#### [TASK BRIEF]
Output all entries verbatim, dropping pictures.

- Opening Delimiter -

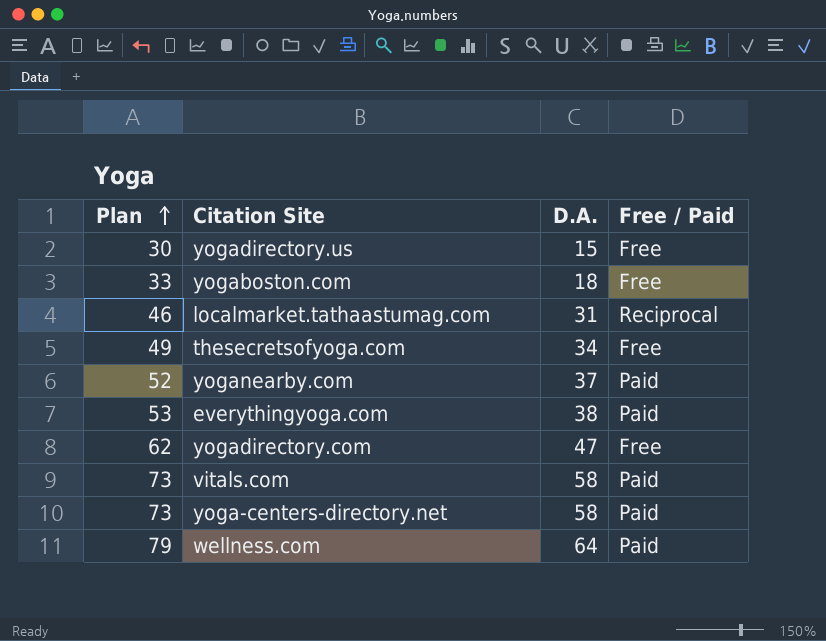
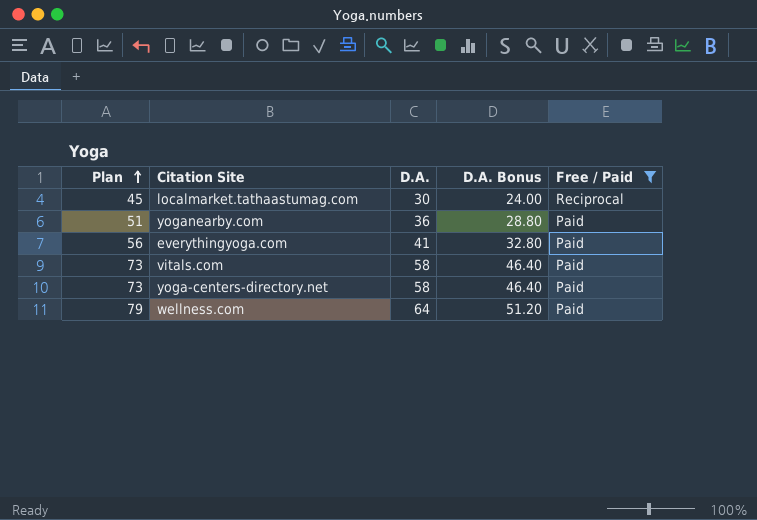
filter: none -> Free / Paid != Free
column D.A. Bonus | formula: none -> [D.A.] * 0.8
localmarket.tathaastumag.com | Plan: 46 -> 45
localmarket.tathaastumag.com | D.A.: 31 -> 30
yoganearby.com | Plan: 52 -> 51
yoganearby.com | D.A.: 37 -> 36
everythingyoga.com | Plan: 53 -> 56
everythingyoga.com | D.A.: 38 -> 41

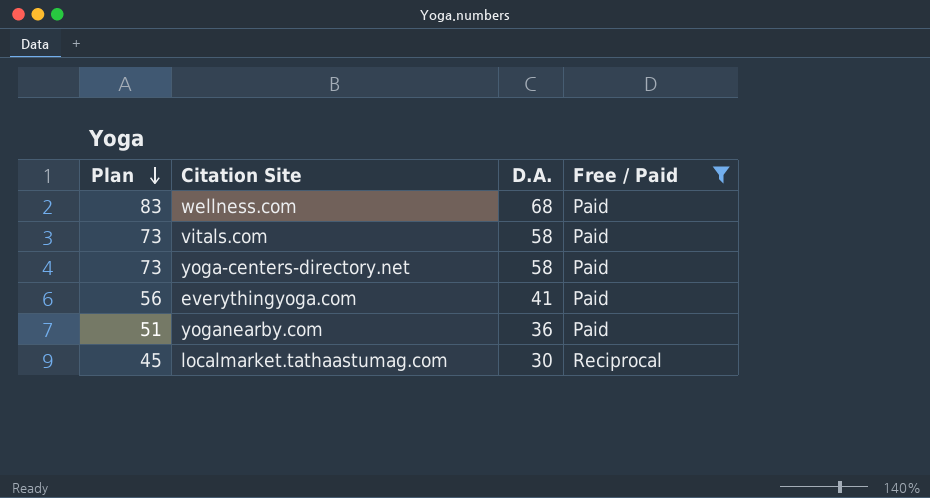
row order: Plan ascending -> Plan descending
column D.A. Bonus | formula: [D.A.] * 0.8 -> none
wellness.com | Plan: 79 -> 83
wellness.com | D.A.: 64 -> 68

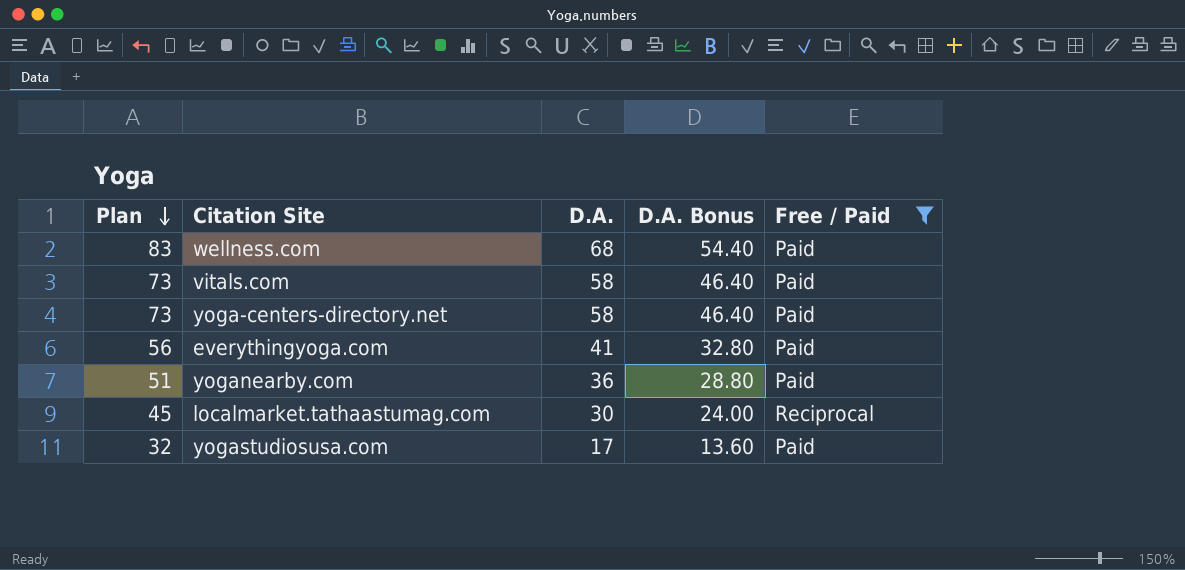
column D.A. Bonus | formula: none -> [D.A.] * 0.8
row yogastudiosusa.com: none -> 32 | 17 | 13.60 | Paid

- Closing Delimiter -

#### [COMPLETED TASK]
filter: none -> Free / Paid != Free
column D.A. Bonus | formula: none -> [D.A.] * 0.8
localmarket.tathaastumag.com | Plan: 46 -> 45
localmarket.tathaastumag.com | D.A.: 31 -> 30
yoganearby.com | Plan: 52 -> 51
yoganearby.com | D.A.: 37 -> 36
everythingyoga.com | Plan: 53 -> 56
everythingyoga.com | D.A.: 38 -> 41

row order: Plan ascending -> Plan descending
column D.A. Bonus | formula: [D.A.] * 0.8 -> none
wellness.com | Plan: 79 -> 83
wellness.com | D.A.: 64 -> 68

column D.A. Bonus | formula: none -> [D.A.] * 0.8
row yogastudiosusa.com: none -> 32 | 17 | 13.60 | Paid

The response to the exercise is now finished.